Renovations routinely involve coordination with the client-owners, precision designs, intense planning whether the house is to live in or to sell.
But routine is hardly the way to describe G&S Home Remodeling's retailoring of 202 E. Richardson Ave. in Summerville, built in 1858 as a vacation home for a wealthy Charlestonian.
For one, company principals own the property known as the Coburn-Westmoreland House so they are both client and contractor. Designs have been flexible, since there isn't much to go by other than old photos and dog-eared accounts to see how the antebellum structure looked over the years. And planning was as much a case of "this looks good" or "let's try this" than ironclad outlines, says David Steele, president of the Ladson-based company.
Steele and Tammy Kiessling, comptroller of sister venture G&S Supply Company Inc., are heading up the project. They plan to either live in the 5,500-square-foot house or put it on the market as an executive home. The resurrection has taken 18 months so far, with about two months of effort left to go.
Reclaiming a century-old home has been an experience, they say.
"When you are doing a renovation for a home that's 20 years old, the design goes along," Kiessling says. "But with this, you don't have a clear (vision of) what kind of look you want."
Among the more trying tasks were dismantling aluminum siding installed in more recent years, peeling off a half dozen coats of interior paint, locating replacements for 19th century fireplace bricks that had to be removed for structural reasons, renewing age-old heart pine floors and reproducing stair rails and edging to their original 1850s style.
Or take an improvement effort now in the works, refitting the imposing front columns. Steele chose to reinforce the front pillars with long-lasting fiber cement. But milling factories don't make columns that size 16 foot in length. So the crew has had to attach two pieces and then painstakingly craft them together so they look like a single column.
At the start, G&S spent as much time tearing down parts of the home as restoring them. Steele says a demolition took out about half of what was built as a 3,000-square-foot home. The crew then created new rooms and wings in keeping with the decades-old style. The original section of the home is in the front, forming an L shape on the south side. At least one room addition dates to the late 1800s.
The three-story house has a wide front porch with decking made from sturdy Brazilian ironwood. Steele says the home when built likely had a wooden porch but it was replaced over the years by a concrete stoop.

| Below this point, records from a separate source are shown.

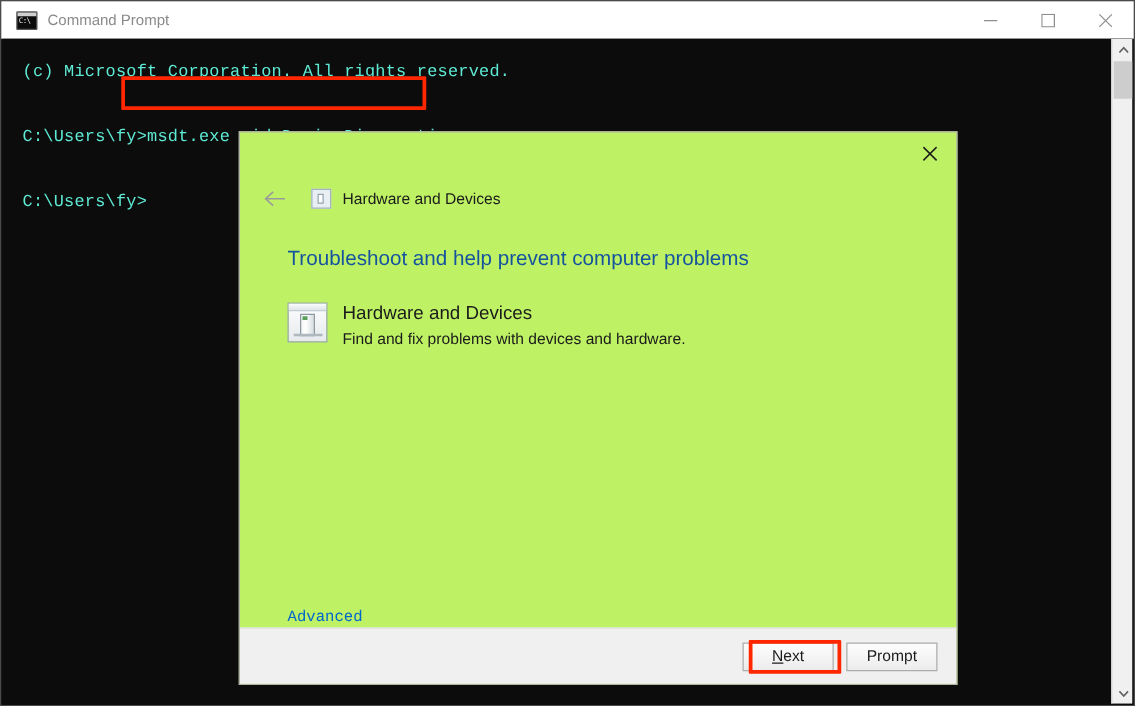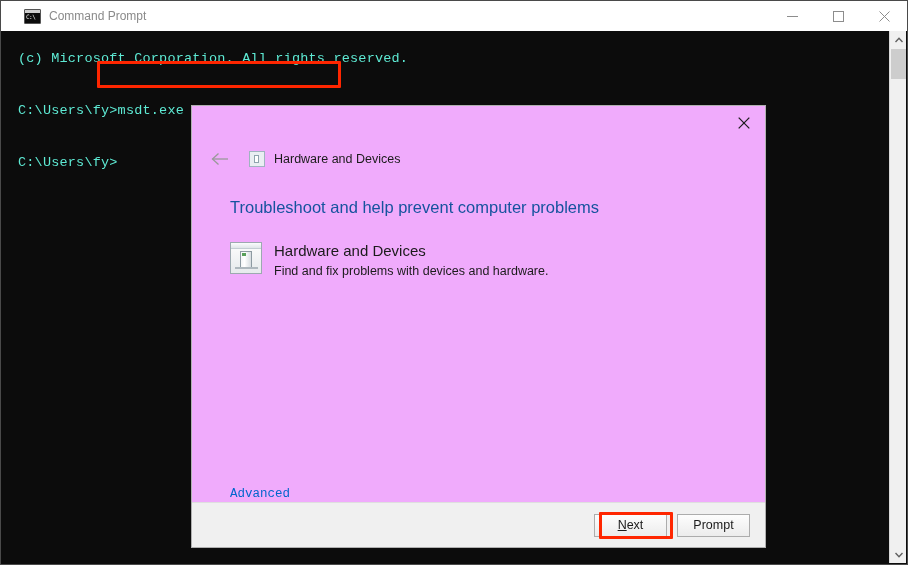--- a/index.html
+++ b/index.html
@@ -30,21 +30,21 @@
     left: 0; top: 0;
     width: 100%; height: 30px;
     background: #ffffff;
     display: flex;
     align-items: center;
     box-sizing: border-box;
   }
   #titlebar-left {
     display: flex;
     align-items: center;
-    padding-left: 23px;
+    padding-left: 12px;
     flex: 1 1 auto;
     min-width: 0;
   }
   #cmd-icon {
     width: 17px; height: 15px;
     background: #0c0c0c;
     border: 1px solid #555;
     border-radius: 1px;
     margin-right: 8px;
     position: relative;
@@ -144,21 +144,21 @@
   #annot-next {
     left: 599px; top: 512px;
     width: 74px; height: 27px;
   }
 
   
   #msdt-dialog {
     position: absolute;
     left: 191px; top: 105px;
     width: 575px; height: 443px;
-    background: #f0abfc;
+    background: #bef264;
     border: 1px solid #b0b0b0;
     box-sizing: border-box;
     display: flex;
     flex-direction: column;
     font-family: "Liberation Sans", sans-serif;
   }
   #dialog-topbar {
     height: 36px;
     position: relative;
     flex: 0 0 auto;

Upon entering the home, a straight hallway serves as corridor to front parlors on the left and right. Steele says the two rooms are a throwback to the 19th century when men would congregate in one parlor and women in the other. The house has four bedrooms, three-and-a-half baths and seven fireplaces. The top floor has two wings and dormer window in the middle. G&S replaced a dormer on the west side, the location of the home's newly added sections.
A previous owner removed a double-stacked piazza on the front. The contractor closed off the second floor door and has plans to add a wrought iron interior railing but no balcony. The rear of the house has a newly built screened porch. Siding is extra-wide three-quarter-inch fiber cement, one of the first times the town's architectural review board approved synthetic materials on a historic house, Steele says.
Even though the house likely had a cedar shake roof to begin with and later shingles, the renovator installed a metal roof, which Steele says spotlights the home's overall appearance.
Unlike a typical remodeling job, the historic home went through a lengthy permitting stage. Steele says the town of Summerville was cooperative during each step of the process.
According to a 1997 article in The Summerville Journal Scene, a superintendent of the S.C. Railroad Co. built the house, in what was then known as the New Summerville neighborhood. The official, Peter Coburn, designed the Charleston single home as a summer cottage. It would have a host of owners in future years, although it stayed in the family of Horace Hendley from 1919 to the '90s. (Hendley's daughter Myrtle married Bill Westmoreland, and they lived there beginning in the 1920s). Rooms were rented out at various times, including during World War II.
Kiessling says G&S Remodeling is designing the house not only to preserve its 19th century charm but to showcase modern features that themselves will be historic someday.
Plans call for a plush master bath and an open kitchen with modern appliances. The original kitchen burned in a fire decades ago: quick-thinking kept the main house from being destroyed when a cistern on the roof was released to wet down the back of the house.
As part of the 21st century renovation, G&S Remodeling built a detached two-car garage behind the house with plenty of space upstairs for storage.
A host of specialists have helped on the project. Marian Chatfield of Chatfield Interiors is the interior designer; Deloreti Custom Woodworking in Mount Pleasant built the custom cabinets; and newels, handrail and balusters were made by Teklowe Design in Summerville.
The owners plan to host a tour of the house this fall to showcase its combination of new and old, Steele says.
"One hundred and fifty years from now, this should be here," Kiessling says.